Medical editor Trond Bogsrud MD
Nuclear Medicine

Oslo University Hospital
Norway

General

Positron Emission Tomography (PET) is a nuclear medical examination method. PET is a well-documented, well-established and very useful tool in oncological imaging.

Indications

Oncological imaging for:

  • Staging the primary diagnosis and recurrence
  • Evaluating the effect of aggressive chemotherapy treatment
  • Evaluating the effect of completed treatment, including differentiating scar tissue from viable residue tissue
  • Suspicion of recurrence (for example, increased level of tumor marker in the blood)

Goal

  • To provide concrete diagnostic information that will provide a basis for the choice of the best possible treatment.

Definitions

PET has a very high sensitivity and can register absorption of radiopharmaceutical agents in extremely low concentrations. Since the central atoms in biochemical compounds (carbon, oxygen, nitrogen) all have positron-emitting isotopes that can be produced in small hospital cyclotrons, it is possible to mark a number of central molecules such as oxygen, water, amino acids, various metabolites, hormones, and neurotransmitters.

For clinical PET, dextrose is usually used where a hydroxide group is replaced by 18F (18-flourine), a compound that is called 18F-FDG (flourine-18 labeled deoxyglucose). 18F-FDG has a high affinity for cells with increased metabolism, for example cancer cells. The substance is transported into the cells and phosphorylates glucose to 18F-FDG-phosphate, but no further break-down occurs. Because cell membranes are impermeable to phosphorylated deoxyglucose, an intracellular accumulation of the substance occurs.

Limitations

  • Small tumors ( < 0,5 cm) and tumors with low to moderate absorption can escape detection.
  • Inflammatory conditions will produce increased absorption.
  • For patients with diabetes (especially those requiring insulin) and non-fasting patients, high muscular absorption will reduce the sensitivity for tumor detection.
  • Some tumor types have low FDG absorption (for example, prostate and bronchoalveolar carcinoma).

Sources of error

  • Infections and inflammatory conditions (including post-operative changes) will result in increased absorption.
  • Normally, the intestine can have a high absorption.
  • Myocardium often displays high absorption, also in fasting patients.
  • 18 F-FDG is excreted through the kidneys and FDG in the urinary tract can be misinterpreted.
  •  Absorption in brown fat tissue can be misinterpreted as a tumor if PET is not compared with CT. PET/CT combined in the same apparatus gives better specificity than PET alone.

Equipment

  • PET/CT-scanner  
  • Radio-pharmaceutical agent: 18F-FDG is formed by radiating a heavier natural variant of oxygen with protons. This occurs in a cyclotron. Fluorine-18 (18F) is produced at the hospital cyclotron located at Rikshospitalet .

Preparation

Patient preparation depends on the clinical diagnosis.

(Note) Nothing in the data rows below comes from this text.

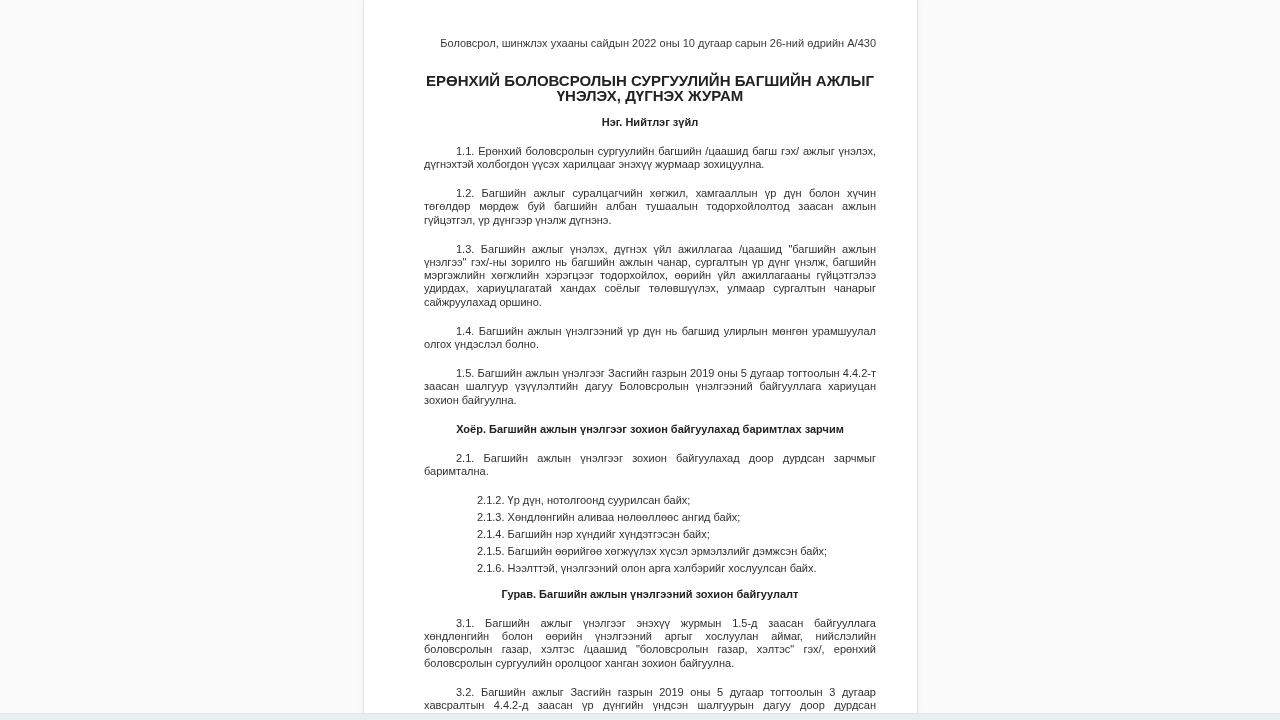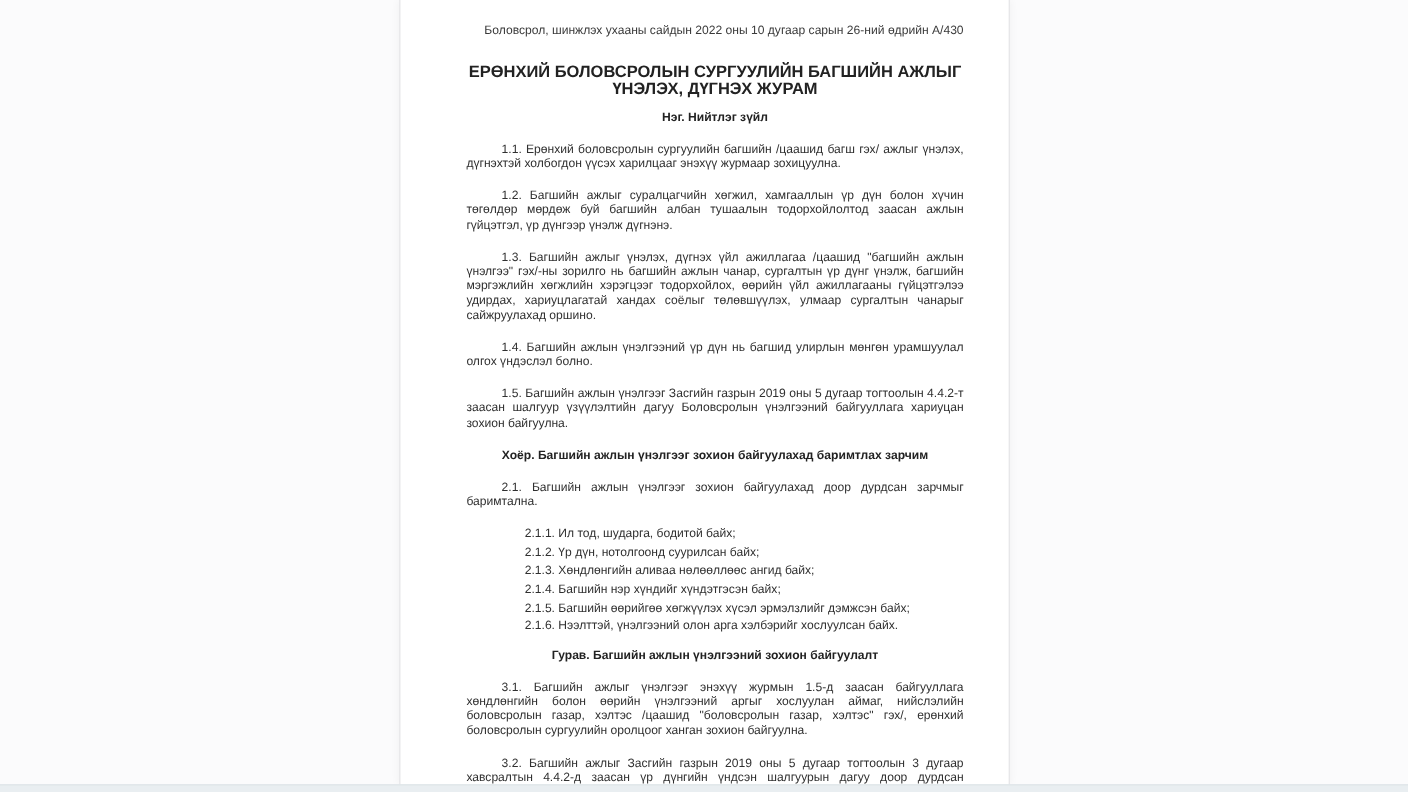--- a/index.html
+++ b/index.html
@@ -15,21 +15,21 @@
     width: 1280px; height: 720px;
   }
   .page {
     position: absolute;
     left: 363px; top: 0;
     width: 555px; height: 714px;
     background: #ffffff;
     border-left: 1px solid #e2e2e4;
     border-right: 1px solid #e2e2e4;
     box-shadow: 0 0 8px rgba(0,0,0,0.05);
-    padding: 22px 41px 0 60px;
+    padding: 37px 41px 0 60px;
     color: #303030;
   }
   .annotation {
     font-size: 11px;
     line-height: 12.6px;
     text-align: right;
     color: #3a3a3a;
   }
   .doc-title {
     margin: 23px 0 0 0;
@@ -107,21 +107,20 @@
     <div class="section-heading">Нэг. Нийтлэг зүйл</div>
     <p class="para">1.1.  Ерөнхий боловсролын сургуулийн багшийн /цаашид багш гэх/ ажлыг үнэлэх, дүгнэхтэй холбогдон үүсэх харилцааг энэхүү журмаар зохицуулна.</p>
     <p class="para">1.2.  Багшийн ажлыг суралцагчийн хөгжил, хамгааллын үр дүн болон хүчин төгөлдөр мөрдөж буй багшийн албан тушаалын тодорхойлолтод заасан ажлын гүйцэтгэл, үр дүнгээр үнэлж дүгнэнэ.</p>
     <p class="para">1.3.  Багшийн ажлыг үнэлэх, дүгнэх үйл ажиллагаа /цаашид "багшийн ажлын үнэлгээ" гэх/-ны зорилго нь багшийн ажлын чанар, сургалтын үр дүнг үнэлж, багшийн мэргэжлийн хөгжлийн хэрэгцээг тодорхойлох, өөрийн үйл ажиллагааны гүйцэтгэлээ удирдах, хариуцлагатай хандах соёлыг төлөвшүүлэх, улмаар сургалтын чанарыг сайжруулахад оршино.</p>
     <p class="para">1.4.  Багшийн ажлын үнэлгээний үр дүн нь багшид улирлын мөнгөн урамшуулал олгох үндэслэл болно.</p>
     <p class="para">1.5.  Багшийн ажлын үнэлгээг Засгийн газрын 2019 оны 5 дугаар тогтоолын 4.4.2-т заасан шалгуур үзүүлэлтийн дагуу Боловсролын үнэлгээний байгууллага хариуцан зохион байгуулна.</p>
 
     <div class="section-heading">Хоёр. Багшийн ажлын үнэлгээг зохион байгуулахад баримтлах зарчим</div>
     <p class="para">2.1.  Багшийн ажлын үнэлгээг зохион байгуулахад доор дурдсан зарчмыг баримтална.</p>
     <div class="principles">
-      <div class="item">2.1.1. Ил тод, шударга, бодитой байх;</div>
       <div class="item">2.1.2. Үр дүн, нотолгоонд суурилсан байх;</div>
       <div class="item">2.1.3. Хөндлөнгийн аливаа нөлөөллөөс ангид байх;</div>
       <div class="item">2.1.4. Багшийн нэр хүндийг хүндэтгэсэн байх;</div>
       <div class="item">2.1.5. Багшийн өөрийгөө хөгжүүлэх хүсэл эрмэлзлийг дэмжсэн байх;</div>
       <div class="item">2.1.6. Нээлттэй, үнэлгээний олон арга хэлбэрийг хослуулсан байх.</div>
     </div>
 
     <div class="section-heading">Гурав. Багшийн ажлын үнэлгээний зохион байгуулалт</div>
     <p class="para">3.1. Багшийн ажлыг үнэлгээг энэхүү журмын 1.5-д заасан байгууллага хөндлөнгийн болон өөрийн үнэлгээний аргыг хослуулан аймаг, нийслэлийн боловсролын газар, хэлтэс /цаашид "боловсролын газар, хэлтэс" гэх/, ерөнхий боловсролын сургуулийн оролцоог ханган зохион байгуулна.</p>
     <p class="para">3.2. Багшийн ажлыг Засгийн газрын 2019 оны 5 дугаар тогтоолын 3 дугаар хавсралтын 4.4.2-д заасан үр дүнгийн үндсэн шалгуурын дагуу доор дурдсан үнэлгээний арга хэрэгслийг ашиглан нийт 100 хүртэлх оноогоор үнэлнэ.</p>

  • Fast for at least 6 hours before the examination in order to increase the absorption of 18F-FDG. But the patient should drink plenty (2-4 glasses per hour. Water, tea, or coffee without sugar or cream/milk added can be substituted for water.
  • Measurement of s-glucose is performed before injection of 18F-FDG.
  • After intravenous injection of 18F-FDG, it is very important that the patient lies relaxed in a quiet room without talking and avoiding all forms of stimuli, in order to avoid non-specific absorption of 18F-FDG in the muscles.
  • Tranquilizers and painkillers are often administered prior to the injection.
  • The patient should be warm and comfortable prior to the injection in order to prevent absorption in the brown fat, which may affect the interpretation.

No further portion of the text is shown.